& Everything Relates to Fashion

From historical events to scientific discoveries  to pop culture..... everything relates to fashion

My art history professor once argued that she could relate anything and anyone to fashion, as to which one of my classmates replied "How about Amelia Earhart?" .....turns out Amelia Earhart had her own design line at Macy's back in the day. Point Proven.

With all this in mind, I have recently been wondering how androgyny came to be such an influence in the fashion relm nowadays. Menswear is a huge influence on the womenswear looks of today. From high-end to H&M, everyone's doing it.  After learning/researching corsets of the 1800s and 1900s while comparing them today's fashion, I became intensely intrigued about how the corsetted woman of the 1800s has become the free-boobin' lady of the 21st century.

Lucky for me, the Fashion Institute of Technology recently revealed their newest exhibition "A Queer History of Fashion": a tale of how lesbian and gay culture has transformed fashion throughout the ages as well as celebrating the life of all of the gay and lesbian designers (and socialites) of the past and present.

As you walk down the steps leading to the exhibition, you get an overwhelming feeling that you are walking towards a milestone, not only in fashion but in culture. (which are one in the same) Swinging open the double doors, you are immediately faced with a display of  Oscar Wilde's dandy man and pretty gentleman looks. Just one of the great pioneers of fashion versatile for the man and the woman. 

 In the larger exhibition room designers from every era of fashion history are represented. It is a fashion junkie's heaven. From original Dior New Look looks, Mainboucher dresses, Marlene Dietrich's favorite outfits, Geoffrey Beene's paper dress for the Love Ball AIDS benefit, Halston dresses, Narciso Rodriguez look's, Alexander McQueen creations, and even one of Ru Paul's outfits, along with many many more ,there are more than enough pieces of fashion history to make you drool. 

These names seem like a mismatch of fashion but they are all tied together with one common theme, the queer history of fashion. The deisgners were either gay themselves or were designing garments for the lesbian and gay fashionistas of the time. 

A famous McQueen quote was displayed next to his garments to represent the underlying theme "My collections have always been autobiographical, a lot to do with coming to terms with the person I am."  
Narciso Rodriguez was quoted for saying he designs for the love of women and creating beautiful things for them. 
As for Marlene Dietrich, she is famously known as one of the first women to publicly wear pants, affecting women's fashion for years to come. 
Ru Paul is more than a popular gay television celebrity, he is also the modern day representative for the MAC cosmetics AIDS fund. 
And Chanel's la garconne looks of the 20s and 30s were even displayed to show her love of men displayed through female fashion. 
Underlying theme: the love of men and women no matter what your sexual orientation may be.

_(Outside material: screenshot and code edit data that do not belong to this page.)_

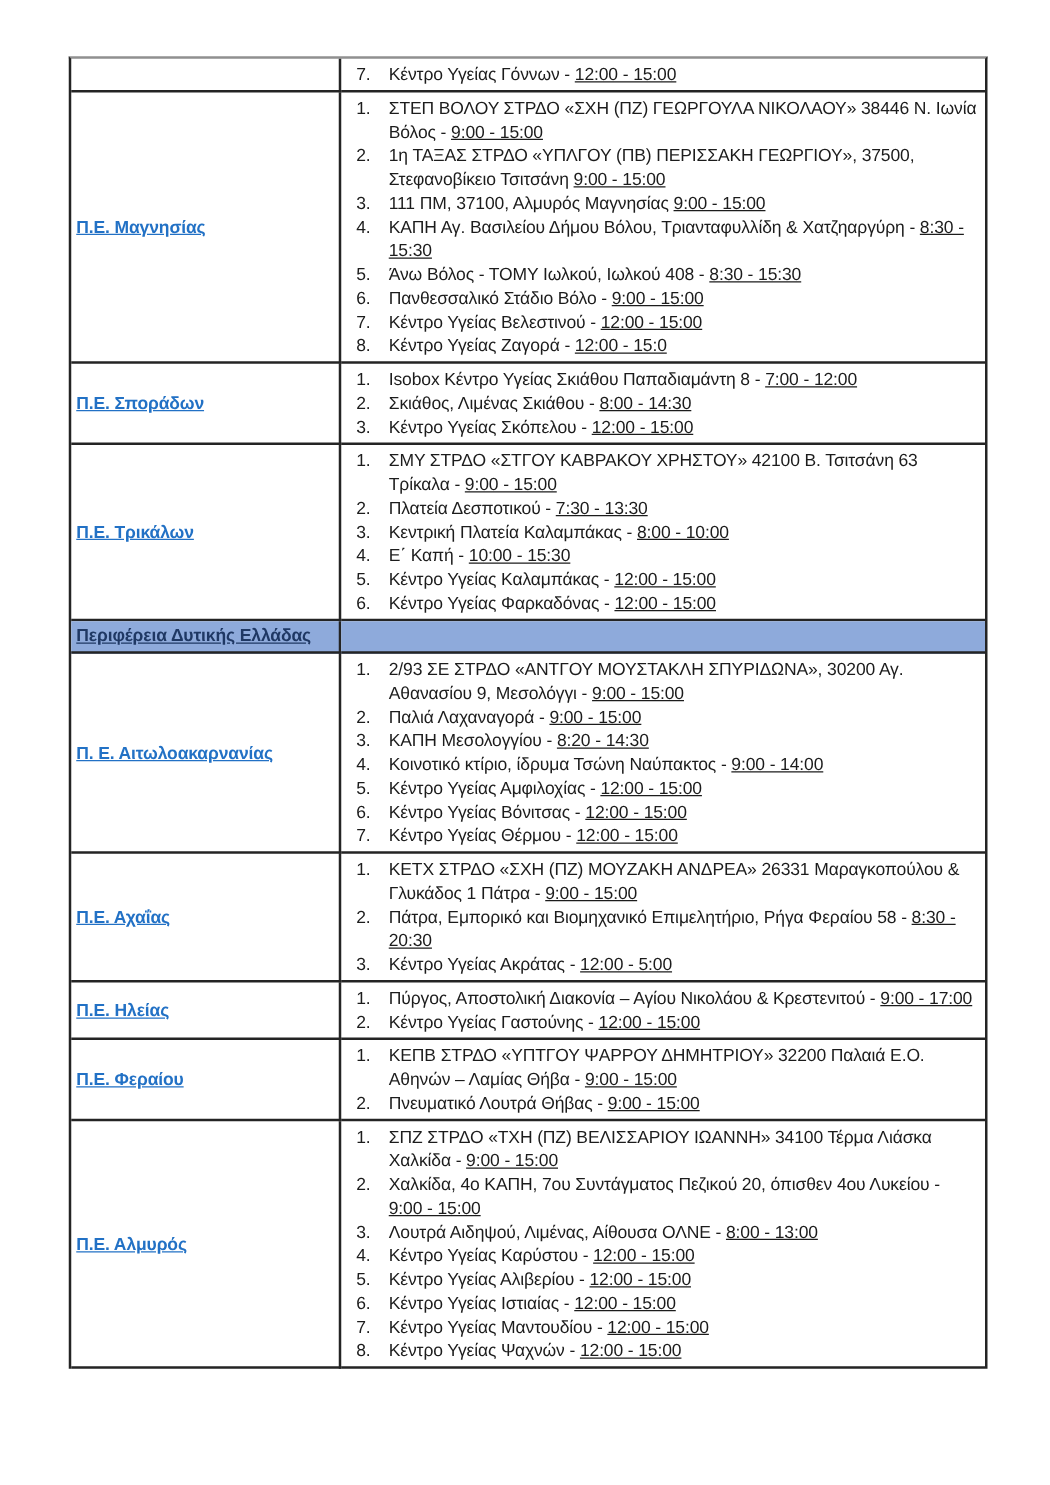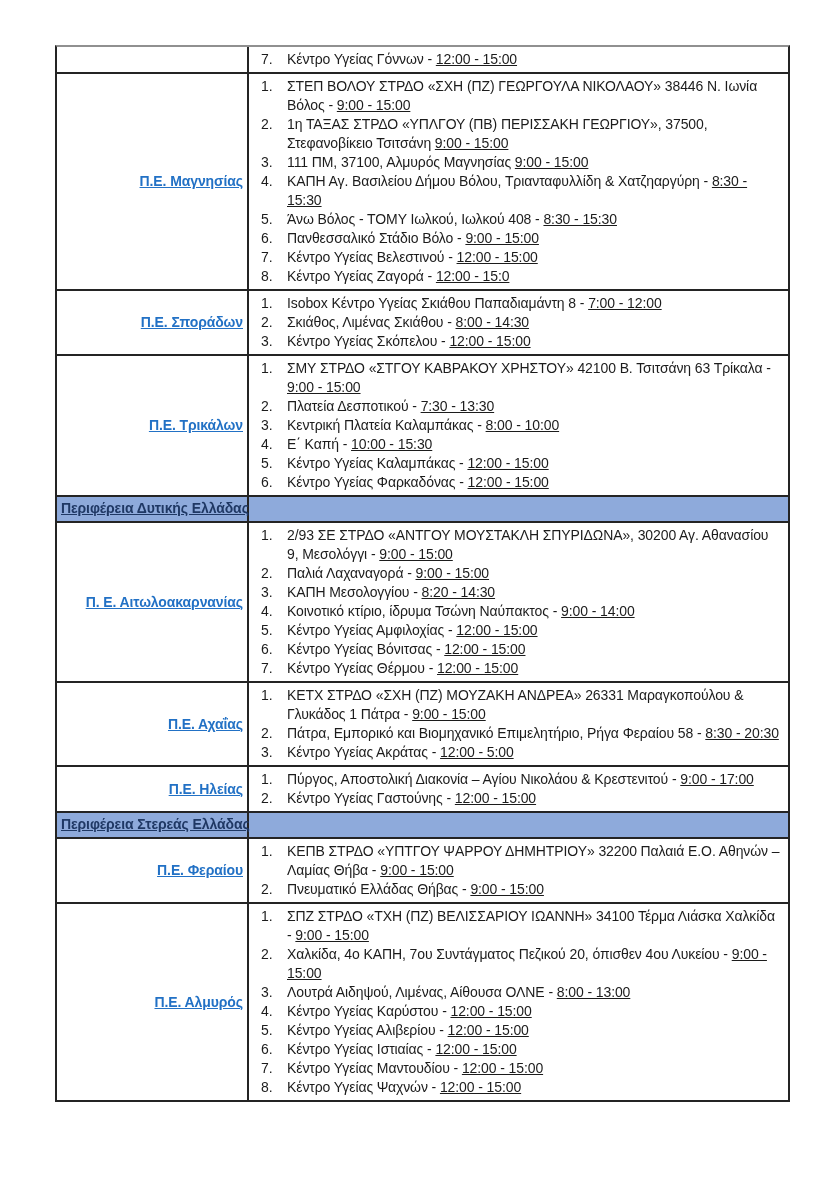--- a/index.html
+++ b/index.html
@@ -22,21 +22,21 @@
   .page{position:relative;width:840px;height:1188px;overflow:hidden;background:var(--page-bg);}
   .table{
     position:absolute;left:55px;top:45px;width:735px;
     display:table;table-layout:fixed;border-collapse:separate;border-spacing:0;
     border-left:2px solid var(--border-dark);
     border-right:2px solid var(--border-dark);
     border-top:2px solid var(--border-gray);
   }
   .trow{display:table-row;}
   .lcell{
-    display:table-cell;width:192px;vertical-align:middle;text-align:right;
+    display:table-cell;width:216px;vertical-align:middle;text-align:left;
     border-right:2px solid var(--border-dark);
     border-bottom:2px solid var(--border-dark);
     padding:2px 4px;
   }
   .rcell{
     display:table-cell;vertical-align:top;
     border-bottom:2px solid var(--border-dark);
     padding:3px 6px 3px 12px;
   }
   .hdr .lcell,.hdr .rcell{background:var(--band-bg);}
@@ -225,35 +225,31 @@
               <span class="num">1.</span>
               <span class="itext"><span class="desc">Πύργος, Αποστολική Διακονία – Αγίου Νικολάου &amp; Κρεστενιτού - </span><span class="time">9:00 - 17:00</span></span>
             </div>
             <div class="item">
               <span class="num">2.</span>
               <span class="itext"><span class="desc">Κέντρο Υγείας Γαστούνης - </span><span class="time">12:00 - 15:00</span></span>
             </div>
           </div>
         </div>
       </div>
-      <div class="trow hdr">
-        <div class="lcell"><span class="hlabel">Περιφέρεια Στερεάς Ελλάδας</span></div>
-        <div class="rcell"></div>
-      </div>
       <div class="trow">
         <div class="lcell"><span class="rlink">Π.Ε. Φεραίου</span></div>
         <div class="rcell">
           <div class="ilist">
             <div class="item">
               <span class="num">1.</span>
               <span class="itext"><span class="desc">ΚΕΠΒ ΣΤΡΔΟ «ΥΠΤΓΟΥ ΨΑΡΡΟΥ ΔΗΜΗΤΡΙΟΥ» 32200 Παλαιά Ε.Ο. Αθηνών – Λαμίας Θήβα - </span><span class="time">9:00 - 15:00</span></span>
             </div>
             <div class="item">
               <span class="num">2.</span>
-              <span class="itext"><span class="desc">Πνευματικό Ελλάδας Θήβας - </span><span class="time">9:00 - 15:00</span></span>
+              <span class="itext"><span class="desc">Πνευματικό Λουτρά Θήβας - </span><span class="time">9:00 - 15:00</span></span>
             </div>
           </div>
         </div>
       </div>
       <div class="trow">
         <div class="lcell"><span class="rlink">Π.Ε. Αλμυρός</span></div>
         <div class="rcell">
           <div class="ilist">
             <div class="item">
               <span class="num">1.</span>

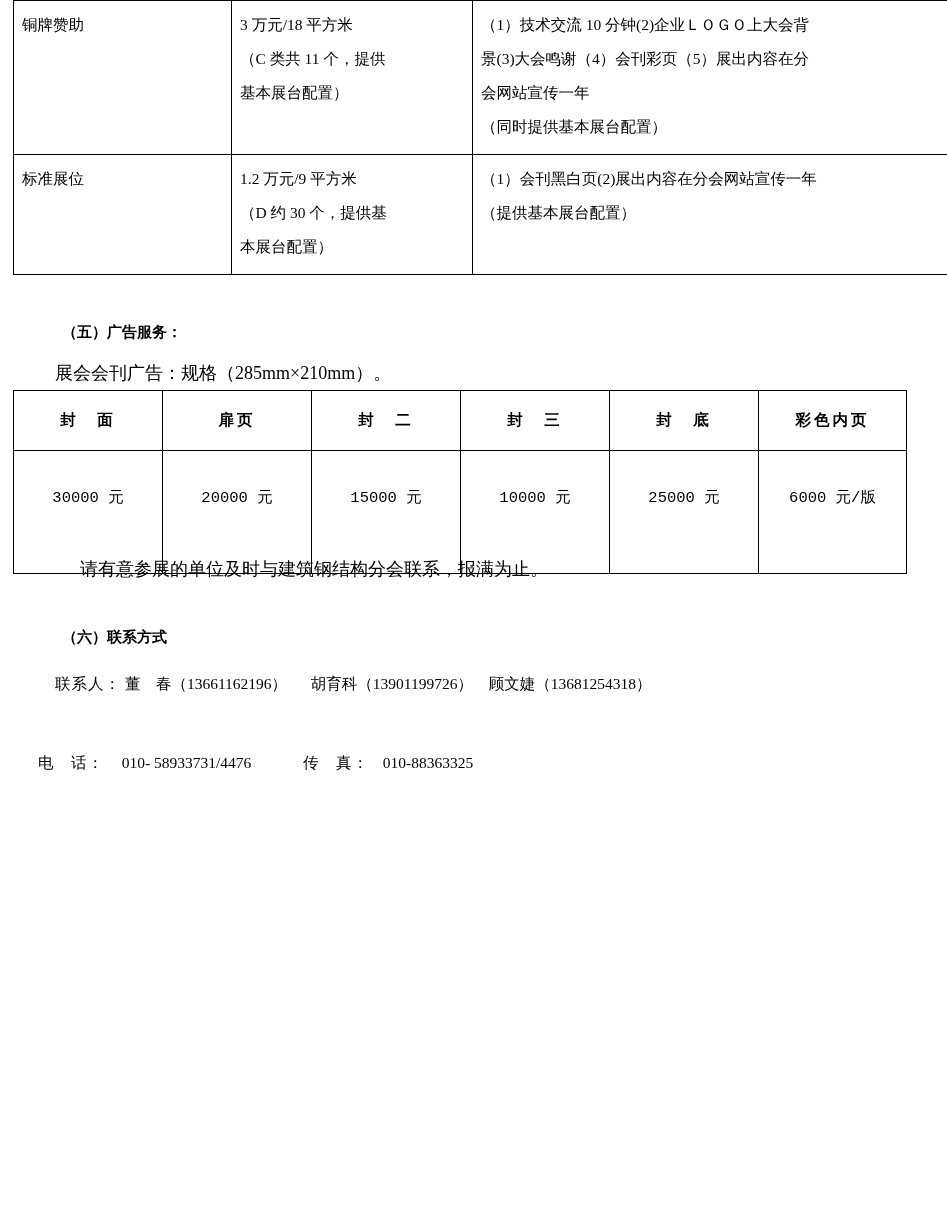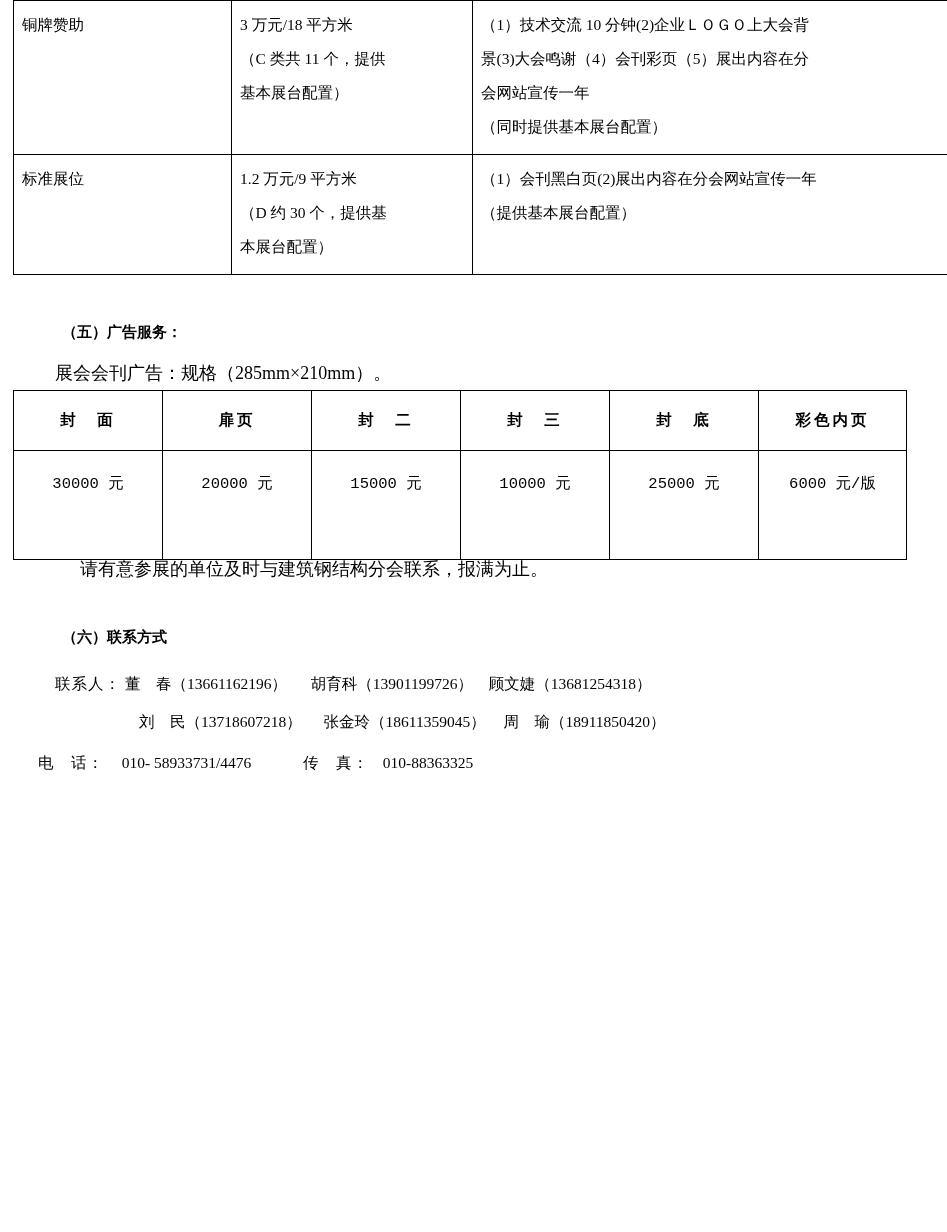--- a/index.html
+++ b/index.html
@@ -70,21 +70,21 @@
     font-size: 15.5px;
   }
   table.ads th {
     height: 57px;
     font-weight: bold;
     letter-spacing: 3px;
   }
   table.ads td {
     height: 85px;
     vertical-align: top;
-    padding-top: 22px;
+    padding-top: 36px;
   }
 
   
   .abs { position: absolute; }
 
   
   .contact-line {
     font-size: 15.5px;
     line-height: 1;
     white-space: nowrap;
@@ -176,27 +176,20 @@
 
   <div class="abs contact-line" style="left:55px; top:676px;">
     <span class="lbl">联系人：</span>
     <span>董　春</span><span>（13661162196）</span>
     <span style="display:inline-block;width:16px"></span>
     <span>胡育科</span><span>（13901199726）</span>
     <span style="display:inline-block;width:8px"></span>
     <span>顾文婕</span><span>（13681254318）</span>
   </div>
 
-  <div class="abs contact-line" style="left:139px; top:714px;">
-    <span>刘　民</span><span>（13718607218）</span>
-    <span style="display:inline-block;width:14px"></span>
-    <span>张金玲</span><span>（18611359045）</span>
-    <span style="display:inline-block;width:10px"></span>
-    <span>周　瑜</span><span>（18911850420）</span>
-  </div>
 
   <div class="abs contact-line" style="left:38px; top:755px;">
     <span class="lbl">电　话：</span>
     <span style="display:inline-block;width:10px"></span>
     <span>010- 58933731/4476</span>
     <span style="display:inline-block;width:44px"></span>
     <span class="lbl">传　真：</span>
     <span style="display:inline-block;width:6px"></span>
     <span>010-88363325</span>
   </div>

Of course there were modern lesbian and gay culture fashion represented with a few leather ensembles, plaid garments inspired by the 'bear' subculture, and even a completely sequined outfit worn by Liberace.

After experiencing the exhibition firsthand, it is clear to see how fashion came to be today.  LGBTQ culture was not the sole influence of androgynous and menswear influences we see in fashion today, but they no doubt were a contributing factor. 

Everything relates to fashion and Fashion is everything.
During most of the exhibition, cameras were forbidden. Therefore I recommend you go and see these works of art first hand. They are just too beautiful to be appreciated only through photos. plus, who wouldn't want to miss a chance of seeing staples of fashion history at no cost whatsoever (except maybe your subway ride). This exhibition is definitely a must see.